Nelle marmellate Zuegg è leader di mercato in Italia insieme alla Rigoni di Asiago. All’estero insegue due player-colosso come la Bonne Maman del gruppo francese Andros e la Schwartau del gruppo svizzero Hero. Nei succhi i competitor di Skipper sono Parmalat, Tropicana (Pepsi) e Innocent (CocaCola).

“Sappiamo tutto sulla frutta, ma altre cose no", ha detto al Corriere Economia Oswald Zuegg, esponente della quarta generazione, presidente e amministratore delegato del gruppo, fautore del processo di internazionalizzazione.

Dopo aver aperto quattro anni fa uno stabilimento in Russia con un investimento di 35 milioni, il nuovo obiettivo è comperare uno stabilimento negli States: “Siamo già sugli scaffali di Wal-Mart, ma le confetture non si possono esportare bisogna farle sul posto”, aggiunge l’amministratore delegato.

E dopo gli Usa e la Russia l’espansione potrebbe proseguire in Africa, poi in Asia: “Nel 2020 potremo arrivare a triplicare il fatturato con 2 mila persone assunte”, lo Zuegg pensiero. “Investiamo per crescere dove altri se ne vanno e dove abbiamo opportunità di fare bene».
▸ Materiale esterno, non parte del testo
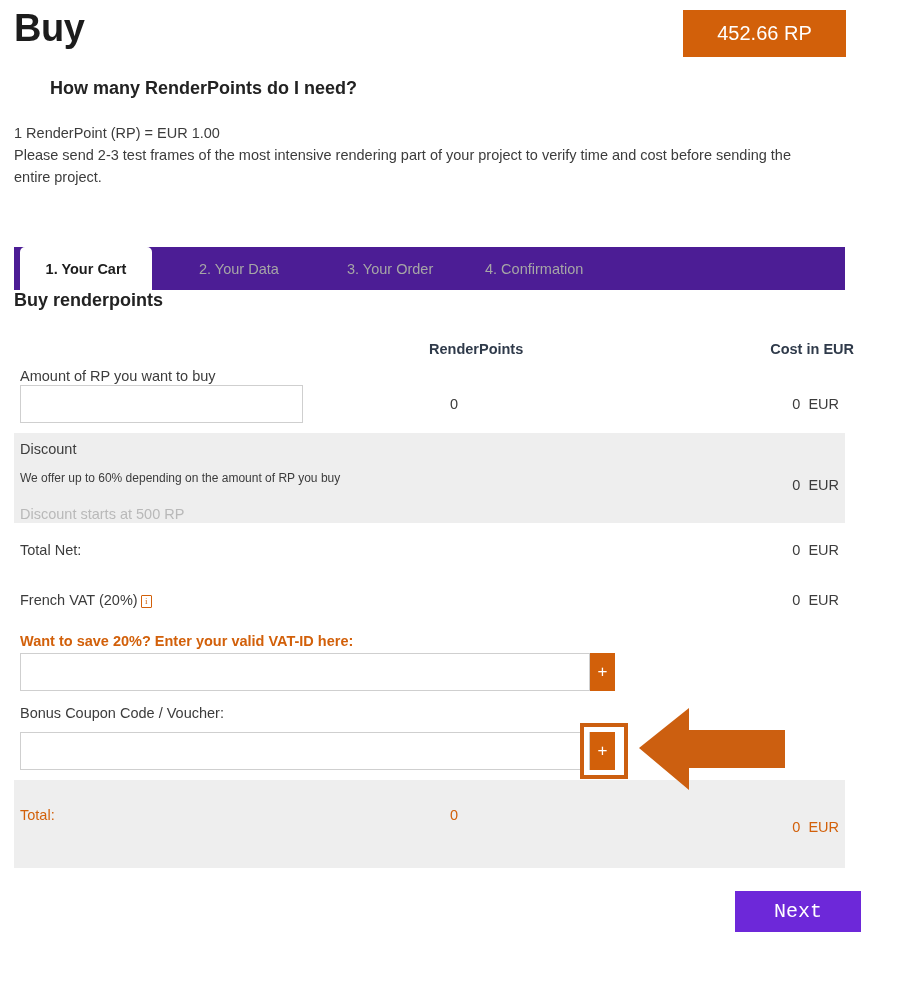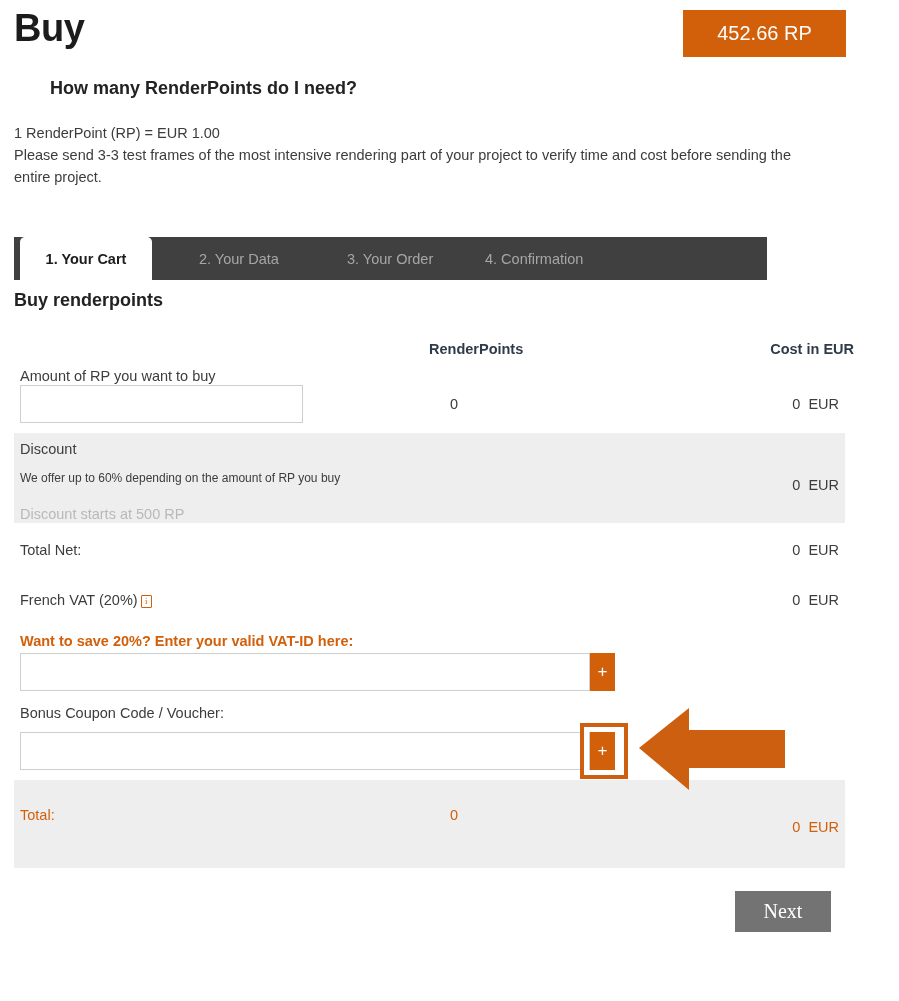--- a/index.html
+++ b/index.html
@@ -65,24 +65,24 @@
   .intro .line { display: block; }
   a.lnk, .lnk {
     color: #d2600a;
     text-decoration: none;
   }
 
   
   .tabbar {
     position: absolute;
     left: 14px;
-    top: 237px;
-    width: 753px;
+    top: 247px;
+    width: 831px;
     height: 43px;
-    background: #404040;
+    background: #4c1d95;
   }
   .tab {
     position: absolute;
     top: 0;
     height: 43px;
     display: flex;
     align-items: center;
     font-size: 14.5px;
     color: #a6a6a6;
     padding: 0 0 0 0;
@@ -300,41 +300,41 @@
   #row-total { top: 780px; height: 88px; }
   #row-total .rowlabel { top: 27px; color: #d2600a; }
   #row-total .amt-rp { top: 27px; color: #d2600a; }
   #row-total .amt-eur { top: 39px; color: #d2600a; }
 
   
   .next-btn {
     position: absolute;
     left: 735px;
     top: 891px;
-    width: 96px;
+    width: 126px;
     height: 41px;
-    background: #737373;
+    background: #6d28d9;
     color: #ffffff;
     border: none;
     font-size: 20px;
-    font-family: Liberation Serif, serif;
+    font-family: Liberation Mono, monospace;
     cursor: pointer;
   }
 </style>
 </head>
 <body>
 
 <div class="page-title">Buy</div>
 <div class="rp-badge">452.66 RP</div>
 
 <div class="section-head">How many RenderPoints do I need?</div>
 
 <div class="intro">
   <span class="line">1 RenderPoint (RP) = EUR 1.00</span>
-  <span class="line">Please send 3-3 test frames of the most intensive rendering part of your project to verify time and cost before sending the entire project.</span>
+  <span class="line">Please send 2-3 test frames of the most intensive rendering part of your project to verify time and cost before sending the entire project.</span>
 </div>
 
 <div class="tabbar">
   <div class="tab tab-1 active">1. Your Cart</div>
   <div class="tab tab-2">2. Your Data</div>
   <div class="tab tab-3">3. Your Order</div>
   <div class="tab tab-4">4. Confirmation</div>
 </div>
 
 <div class="buy-head">Buy renderpoints</div>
In questo "fare bene”, sottolinea il Corriere Economia, rientra il controllo di tutta la filiera della frutta, l’integrazione "forzata" verso il basso. "La frutta che lavoriamo e confezioniamo viene coltivata in campi di nostra proprietà (eccetto gli ananas) ed entra negli stabilimenti poche ore dopo la raccolta. Il 60% delle nostre marmellate è costituito dalla materia prima, nei semilavorati invece la percentuale è dell’80%".

Zuegg è un family business e rimarrà tale: non sono previsti soci terzi né la quotazione. Alla fine degli anni Novanta Oswald liquidò il cugino Helmut Zuegg, che era amministratore delegato e azionista di minoranza. Nessun volo pindarico sul piano finanziario: "Non andiamo in Borsa perché se dovessimo remunerare il capitale saremo in difficoltà. L’azienda si autofinanzia, deve investire oggi per esserci tra 20 anni».